>>>>>

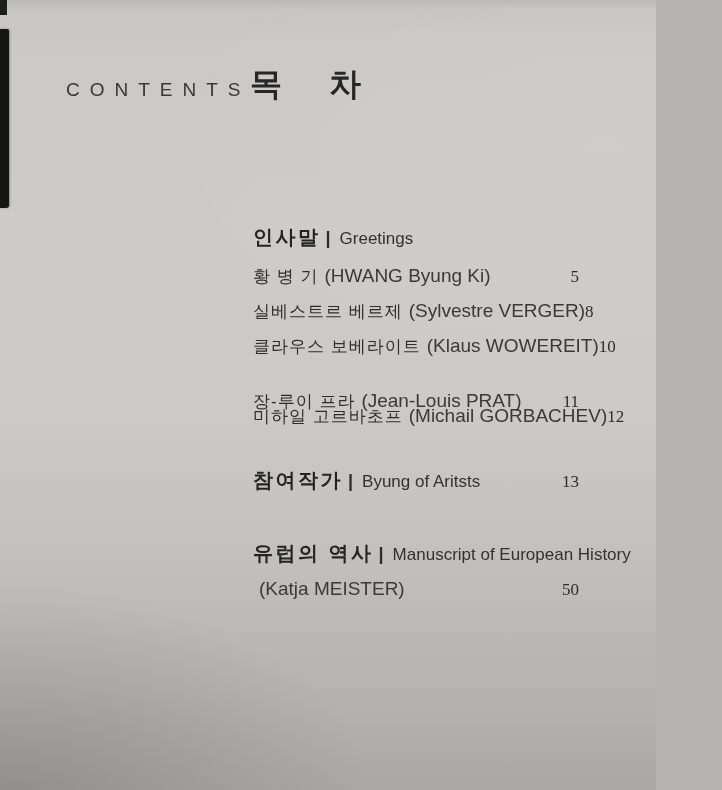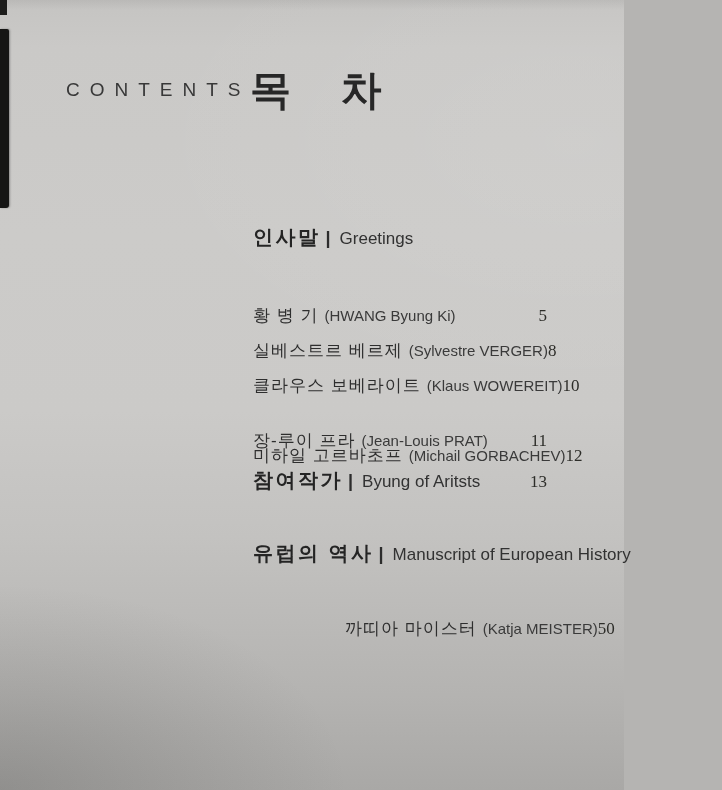--- a/index.html
+++ b/index.html
@@ -24,6 +24,7 @@
         #c3c2c0 68%,
         #b4b3b1 88%,
         #a9a8a6 100%);
+    padding-left: 32px;
   }
   
   .shade {

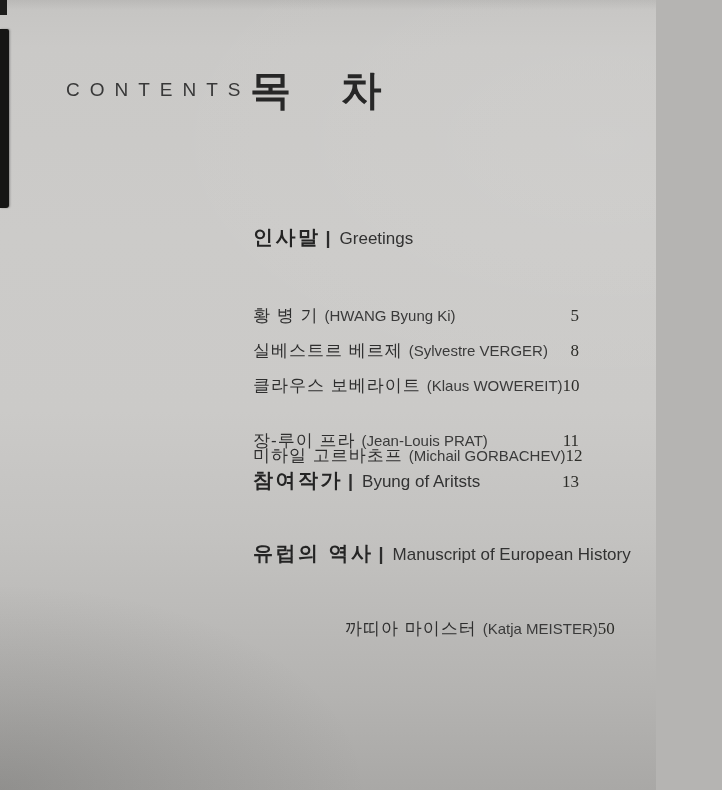--- a/index.html
+++ b/index.html
@@ -63,7 +63,7 @@
   .title-ko {
     position: absolute;
     left: 250px; top: 63px;
-    font-size: 41px;
+    font-size: 32px;
     font-weight: 700;
     word-spacing: 34px;
     letter-spacing: 2px;

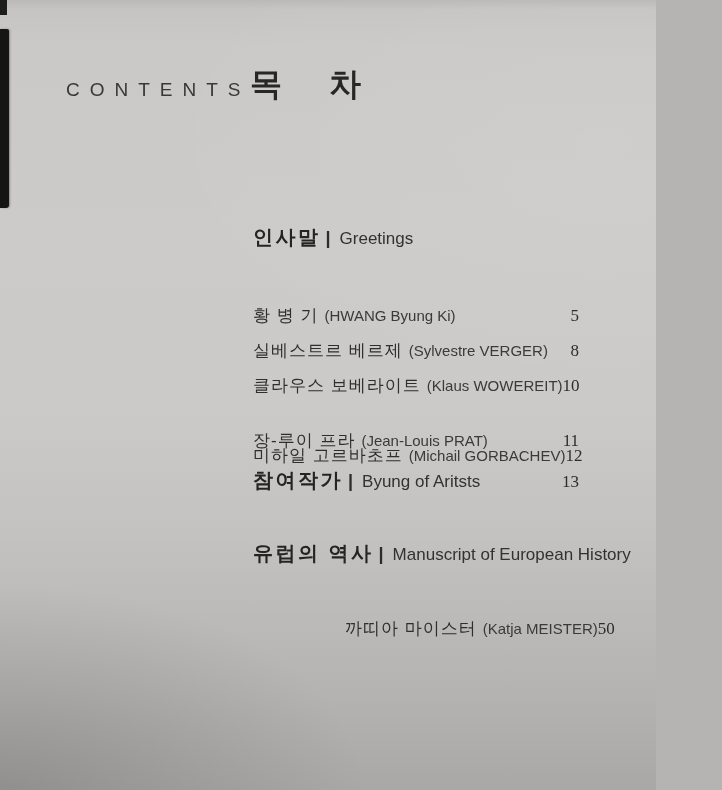--- a/index.html
+++ b/index.html
@@ -104,10 +104,9 @@
     color: #2e2e2e;
   }
   .i-en {
-    font-size: 15px;
+    font-size: 19px;
     color: #3a3a3a;
     margin-left: 6px;
-    margin-top: 42px;
   }
   .indent { margin-left: 92px; }
 

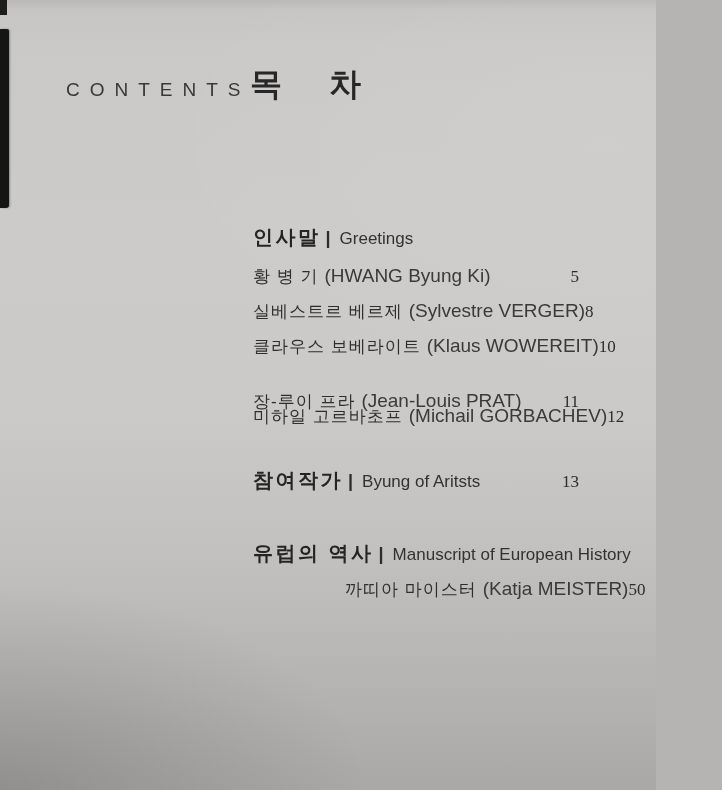--- a/index.html
+++ b/index.html
@@ -187,7 +187,6 @@
   </div>
 
   <div class="row" style="top:578px">
-    <span class="i-ko indent">까띠아 마이스터</span>
     <span class="i-en">(Katja MEISTER)</span>
     <span class="fill"></span>
     <span class="num">50</span>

<<<<<

Instructions to follow: Read through the entries, then copy every line where the string "left" is found.

Solution:
+    padding-left: 32px;
     left: 250px; top: 63px;
     margin-left: 6px;
   .indent { margin-left: 92px; }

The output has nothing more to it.